Within the material below, locate the line with "InnoGard Einschlaghilfe für" and the line with "total: 730.88 -> 728.69", then return those two lines and all lines between them, exactly as written.
===== Exercise inputs =====
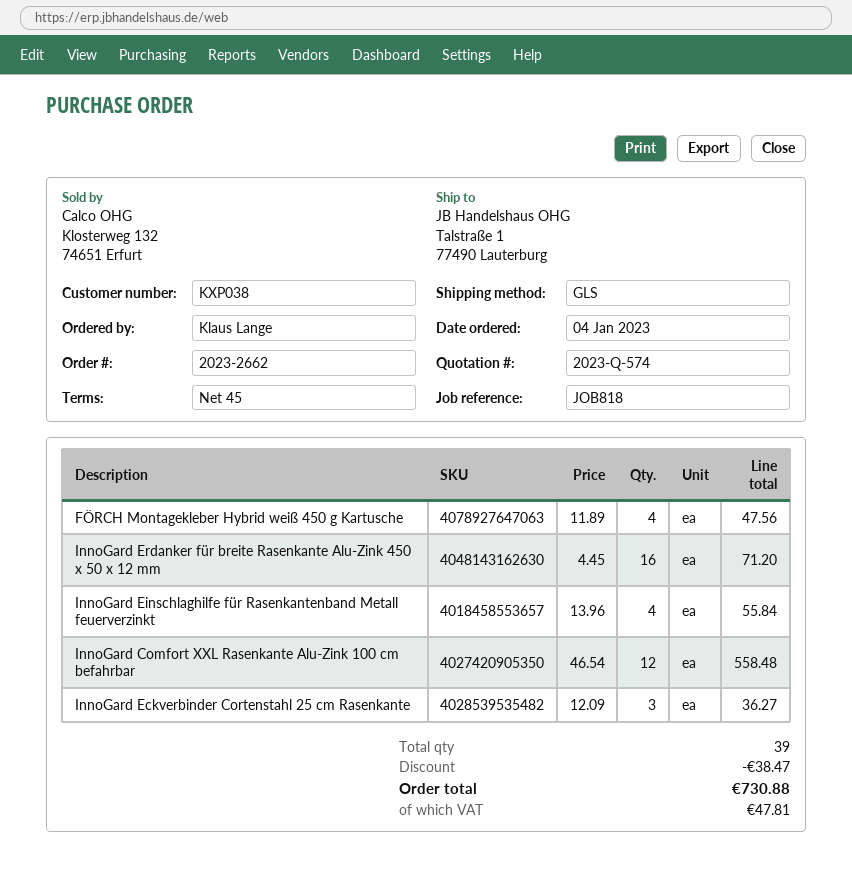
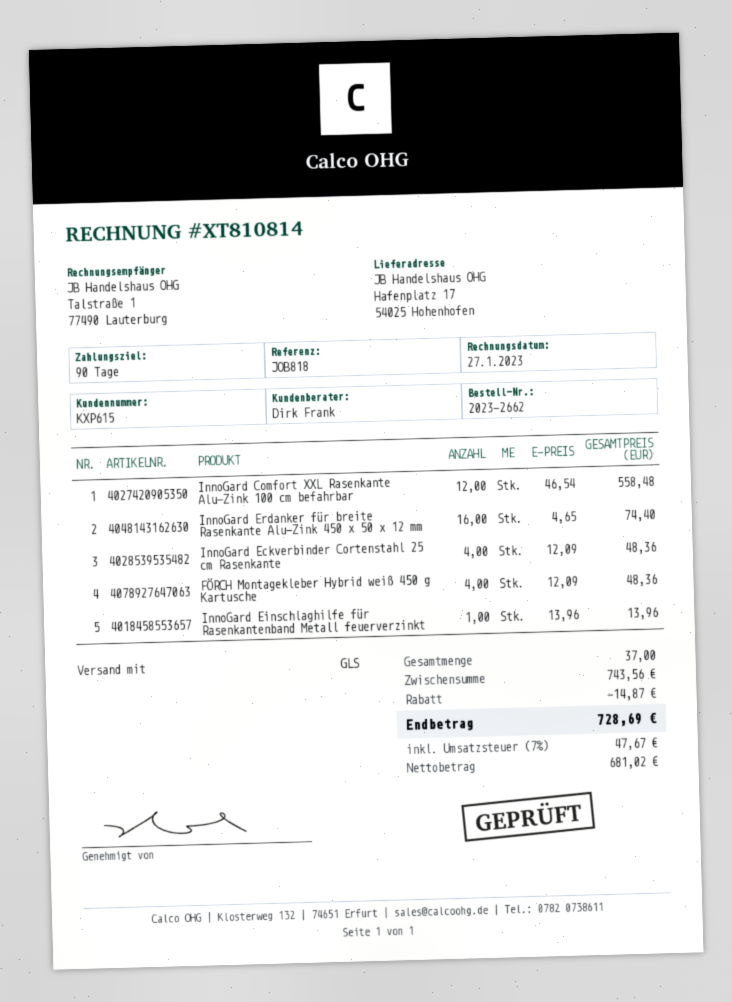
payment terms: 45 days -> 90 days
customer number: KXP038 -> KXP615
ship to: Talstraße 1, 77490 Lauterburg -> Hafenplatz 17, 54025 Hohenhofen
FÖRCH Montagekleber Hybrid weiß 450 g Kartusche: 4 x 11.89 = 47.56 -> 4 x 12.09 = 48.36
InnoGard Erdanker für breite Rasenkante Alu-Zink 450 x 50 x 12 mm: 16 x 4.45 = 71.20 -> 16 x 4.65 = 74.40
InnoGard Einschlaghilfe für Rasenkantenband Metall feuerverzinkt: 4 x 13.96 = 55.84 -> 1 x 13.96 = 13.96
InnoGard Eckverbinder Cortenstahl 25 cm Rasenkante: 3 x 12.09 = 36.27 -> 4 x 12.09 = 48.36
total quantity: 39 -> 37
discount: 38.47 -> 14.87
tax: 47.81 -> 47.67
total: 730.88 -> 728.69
=====
===== Exercise inputs =====
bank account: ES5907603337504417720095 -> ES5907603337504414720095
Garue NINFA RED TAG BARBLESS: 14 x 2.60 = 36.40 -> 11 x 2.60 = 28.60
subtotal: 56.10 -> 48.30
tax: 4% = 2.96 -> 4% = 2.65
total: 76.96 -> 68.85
=====
Response to this task:
InnoGard Einschlaghilfe für Rasenkantenband Metall feuerverzinkt: 4 x 13.96 = 55.84 -> 1 x 13.96 = 13.96
InnoGard Eckverbinder Cortenstahl 25 cm Rasenkante: 3 x 12.09 = 36.27 -> 4 x 12.09 = 48.36
total quantity: 39 -> 37
discount: 38.47 -> 14.87
tax: 47.81 -> 47.67
total: 730.88 -> 728.69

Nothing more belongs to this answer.